Fleeting obsessions

When I was a kid, I wanted to be famous. I couldn’t decide whether I was going to be a movie star, a singer, or a dancer. That’s probably why I am not good at any of those things, now. When I got a little older, I wanted to be a secretary. My mother said I was too smart for that, so then I thought I’d become a veterinarian or an astronaut. (Because those things go together…) I later decided that if I was going to go school for that long, I might as well become a people doctor. On a whim, I figured I should be a pediatrician. Then I realized that going to college for the rest of my natural life did not sound fun, so I settled on teaching. Eventually, I ran out of time to change my mind, so that’s the career path I stuck with.


Teaching = telling people to be quiet all day.

This is pretty much how my brain works all the time. “Ooo, shiny!” pretty much runs my thoughts. It’s a wonder I get anything done at all, and it probably accounts for the fact that I have not become really fantastic at any one thing. In the time it took me to write the last paragraph-and-a-half, I have been distracted by: cats, the radio station, some lint on my shirt, and the fact that one of my keys is sticking. Honestly, I should probably be medicated.


Look, a goat! What was I saying?

What was I saying? Oh, right… my inability to focus. (Ha!) Anyway, my point is that I have many interests, and they are forever changing. There are some that I come back to often: photography, roller derby, and playing the violin are a few that have been rattling around in my head lately. I think I had originally intended to discuss one of them in depth in this post, but (as usual), I got a bit distracted and all over the place. That happens a lot, so I guess this is fair warning.

I don’t make sense.

Changes

As you can probably tell, I’ve made some changes. I’ve pretty much changed everything, really.
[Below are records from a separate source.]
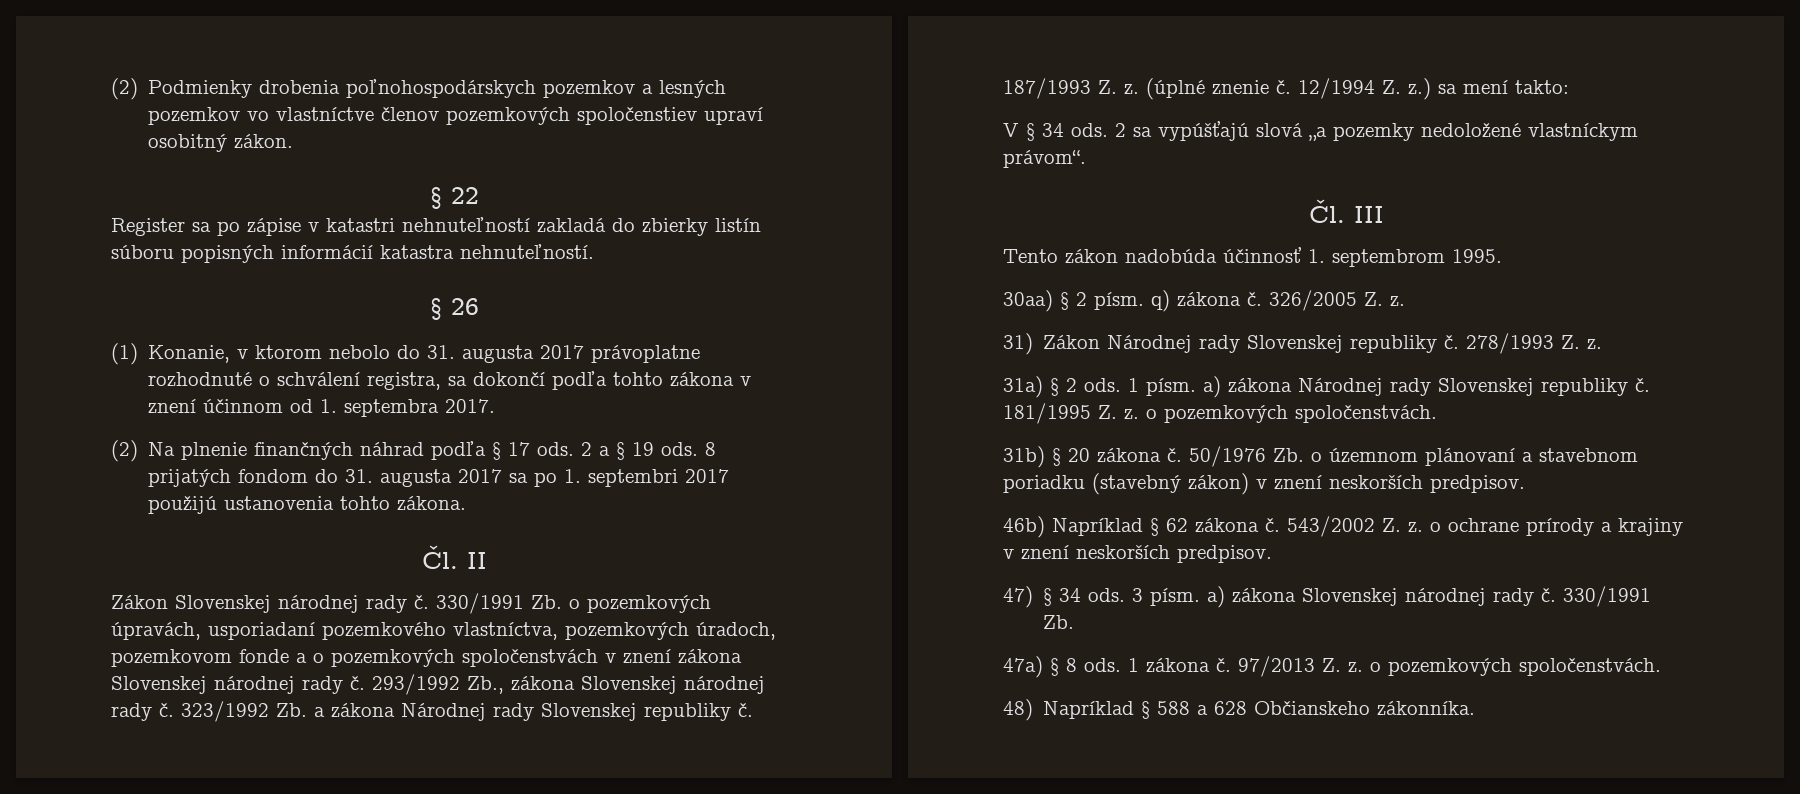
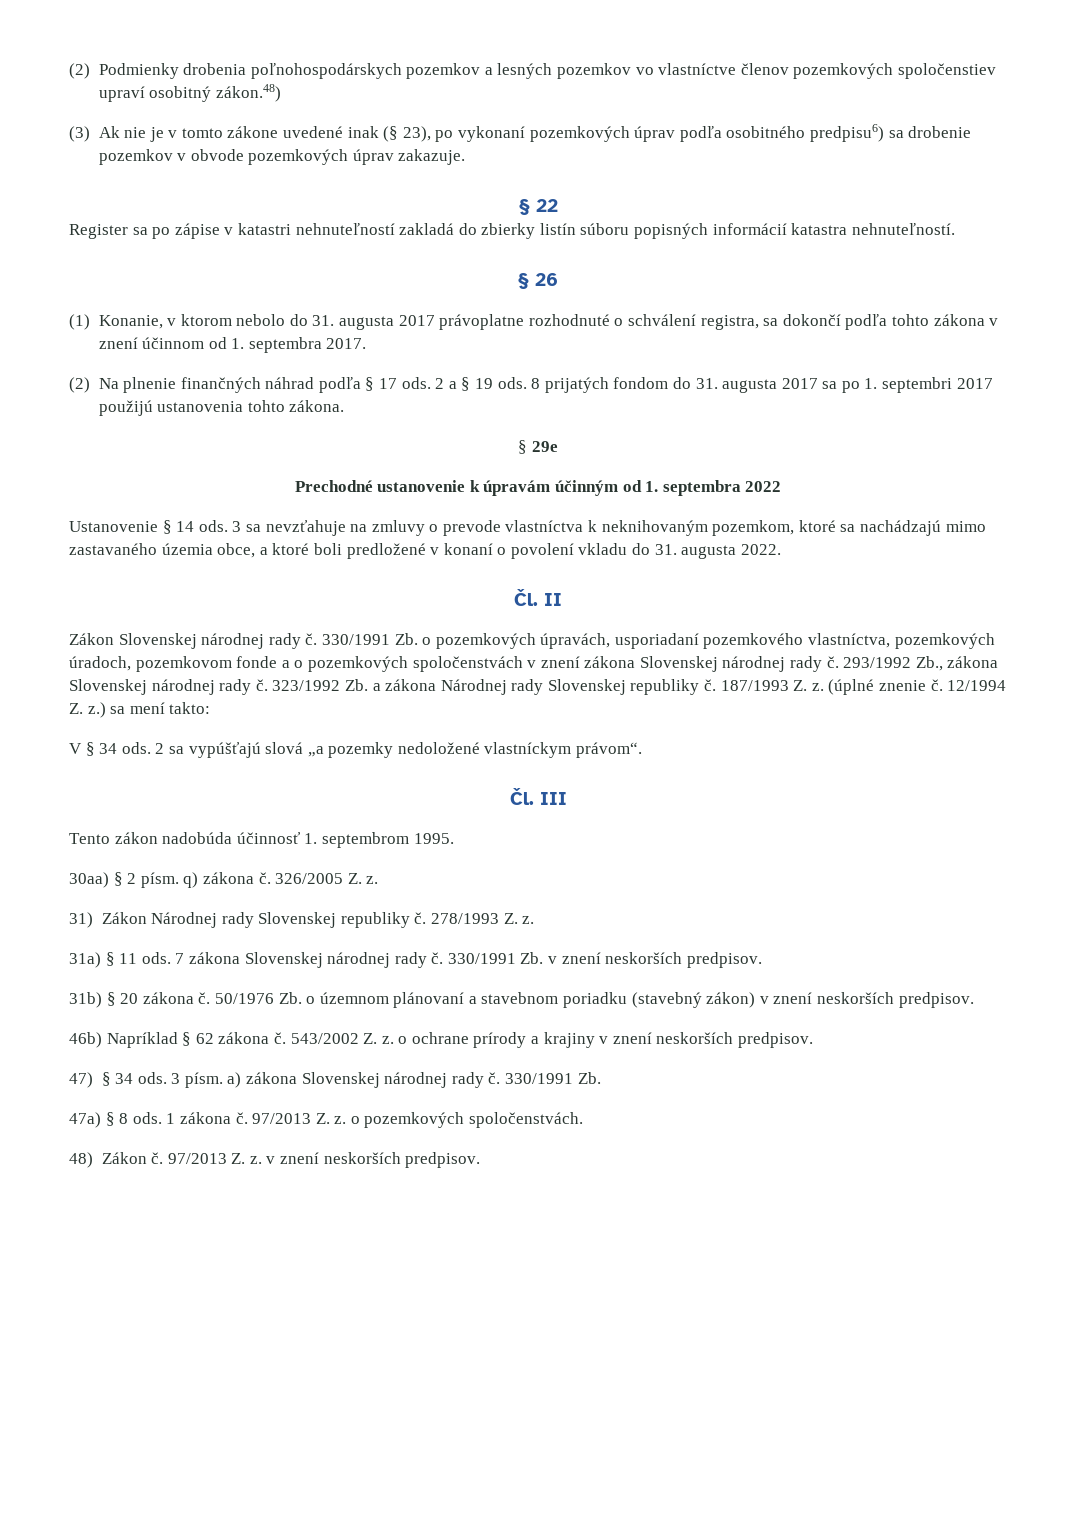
- (2) Podmienky drobenia poľnohospodárskych pozemkov a lesných pozemkov vo vlastníctve členov pozemkových spoločenstiev upraví osobitný zákon.
+ (2) Podmienky drobenia poľnohospodárskych pozemkov a lesných pozemkov vo vlastníctve členov pozemkových spoločenstiev upraví osobitný zákon.48)
+ (3) Ak nie je v tomto zákone uvedené inak (§ 23), po vykonaní pozemkových úprav podľa osobitného predpisu6) sa drobenie pozemkov v obvode pozemkových úprav zakazuje.
+ § 29e
+ Prechodné ustanovenie k úpravám účinným od 1. septembra 2022
+ Ustanovenie § 14 ods. 3 sa nevzťahuje na zmluvy o prevode vlastníctva k neknihovaným pozemkom, ktoré sa nachádzajú mimo zastavaného územia obce, a ktoré boli predložené v konaní o povolení vkladu do 31. augusta 2022.
- 31a) § 2 ods. 1 písm. a) zákona Národnej rady Slovenskej republiky č. 181/1995 Z. z. o pozemkových spoločenstvách.
+ 31a) § 11 ods. 7 zákona Slovenskej národnej rady č. 330/1991 Zb. v znení neskorších predpisov.
- 48) Napríklad § 588 a 628 Občianskeho zákonníka.
+ 48) Zákon č. 97/2013 Z. z. v znení neskorších predpisov.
I am no longer limiting myself to writing about teaching. Now, I will write about whatever I damn well please, which might result in me actually writing about things. (Ha. Hahaha.)

I am still teaching, though I am no longer a public school teacher. I am still very much interested in subjects dealing with education, but research and writing about such topics is draining and time consuming. Sometimes, I just want to post funny videos of cats.

That is one of our cats. Seriously. She is actually very sweet, but gets vicious about food or things she thinks should be food. Also, our tub is not yellow; the white balance on my husband’s phone needs adjusting. Promise.

Um… it’s February? I mean… almost March…

I’ve been meaning to write. I’ve been meaning to tell about all the things – ALL THE THINGS – that have happened this year.

So much. Not enough time.

In fact, I’m in the middle of lesson planning for this week, and I really should get some sleep.

I’ve cried and yelled and nearly given up several times this year. Something is keeping me going, though…

And it’s not all bad – I love my students. I enjoy teaching a lot of the curriculum. But there is so much crap that has to be done. So much planning. So much bullshit that doesn’t matter. So much paperwork. So much ass kissing. So much… and not enough time, energy, or reward to make it all worth it.

Yet, somehow the net gain is positive. Somehow I keep getting up every day and going in. I keep smiling at my students and telling them how amazing they are. I keep planning. I keep grading. I just keep on going… I try to hang on to the positive and learn from the negative, and I just keep pushing myself to get through this year. Next year will be easier.

It seems that what attracts people to this blog continues to be the post I made concerning the sexualization of young girls. The search terms are sometimes alarming, really. I suppose I should make another controversial post to attract a new crowd of weirdos. I do want to post more often, but it’s really hard to fit everything in. Maybe I should try to make a regular schedule… where I post once a week or something. We’ll see.

I just have so much to share – so many ideas, so many successes, and so many failures. I have questions, too. Everyone with any sense knows teaching is hard work, but nothing can fully prepare you for it. Nothing. *whew*

…set…

Open House came and went with a decent crowd and much broken Spanish. I have a class of eighteen: nine boys, nine girls, ten black, and eight hispanic. Two of my students speak no English (Spanish and Chatino, an indigenous language of Mexico that is nothing like Spanish), and I have two students who receive services for special needs.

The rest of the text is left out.